* Exercise goal: Whatever appears in the records apart from pictures must be reproduced exactly.

* Task material:
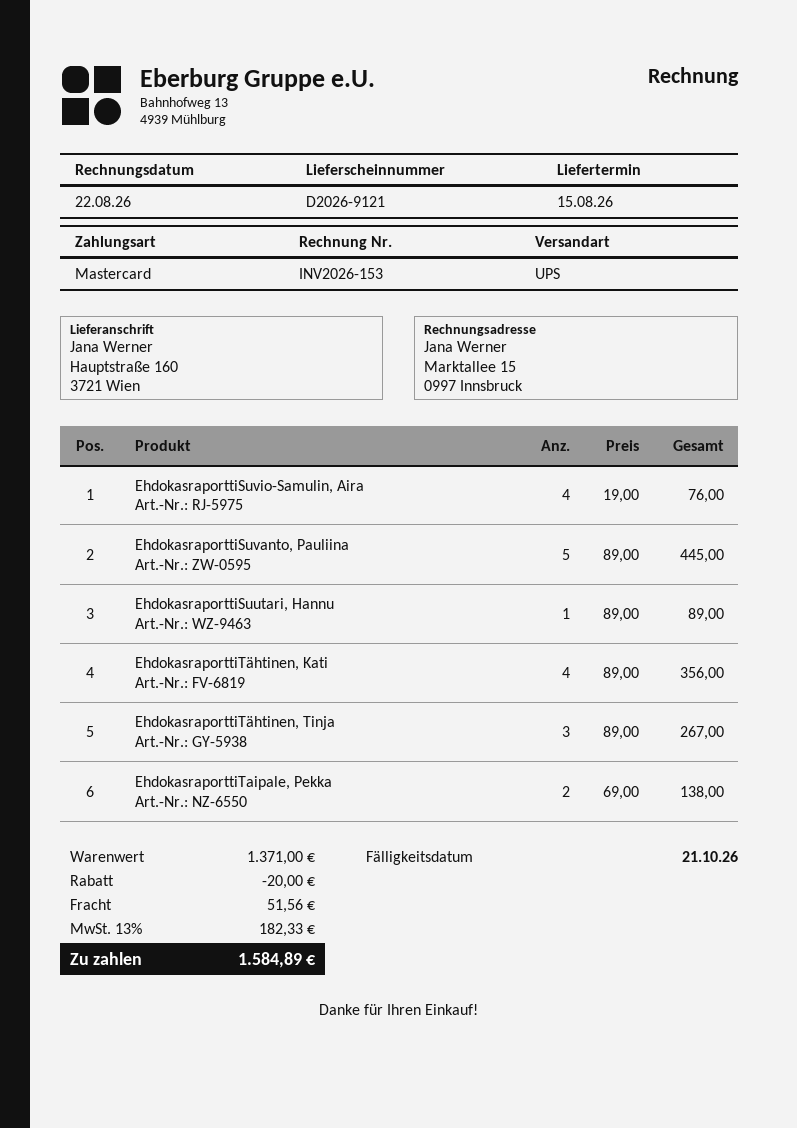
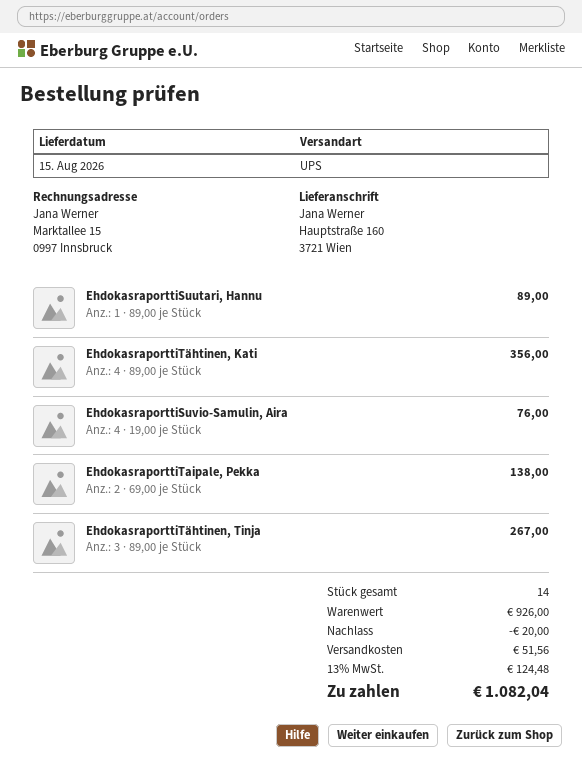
EhdokasraporttiSuvanto, Pauliina: 5 x 89.00 = 445.00 -> none
subtotal: 1371.00 -> 926.00
tax: 13% = 182.33 -> 13% = 124.48
total: 1584.89 -> 1082.04

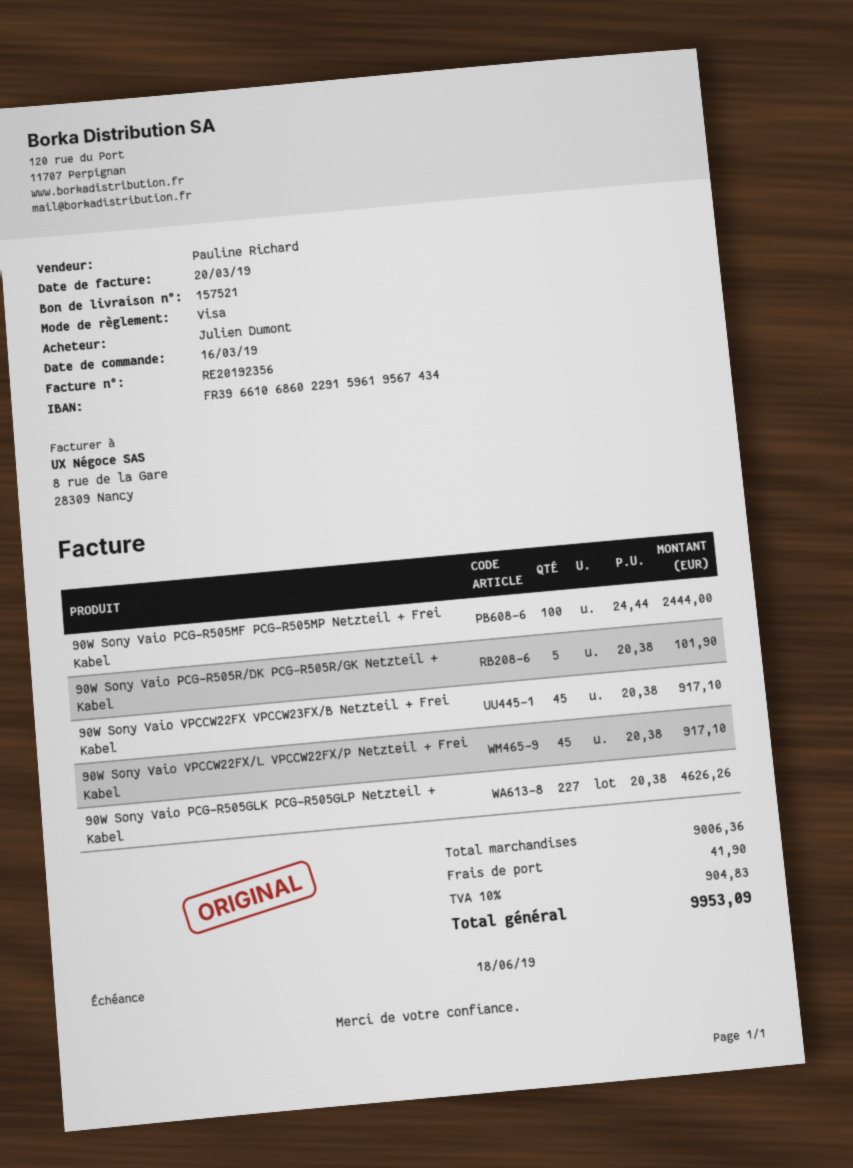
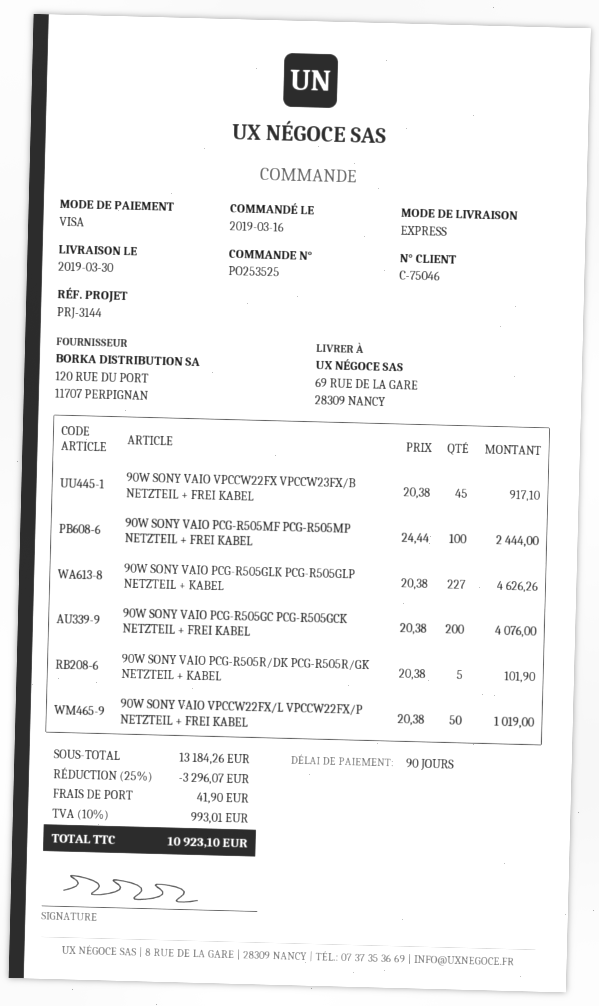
90W Sony Vaio VPCCW22FX/L VPCCW22FX/P Netzteil + Frei Kabel: 45 x 20.38 = 917.10 -> 50 x 20.38 = 1019.00
90W SONY VAIO PCG-R505GC PCG-R505GCK NETZTEIL + FREI KABEL: none -> 200 x 20.38 = 4076.00
subtotal: 9006.36 -> 13184.26
discount: none -> 25% = 3296.07
tax: 10% = 904.83 -> 10% = 993.01
total: 9953.09 -> 10923.10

* Exercise response:
EhdokasraporttiSuvanto, Pauliina: 5 x 89.00 = 445.00 -> none
subtotal: 1371.00 -> 926.00
tax: 13% = 182.33 -> 13% = 124.48
total: 1584.89 -> 1082.04

90W Sony Vaio VPCCW22FX/L VPCCW22FX/P Netzteil + Frei Kabel: 45 x 20.38 = 917.10 -> 50 x 20.38 = 1019.00
90W SONY VAIO PCG-R505GC PCG-R505GCK NETZTEIL + FREI KABEL: none -> 200 x 20.38 = 4076.00
subtotal: 9006.36 -> 13184.26
discount: none -> 25% = 3296.07
tax: 10% = 904.83 -> 10% = 993.01
total: 9953.09 -> 10923.10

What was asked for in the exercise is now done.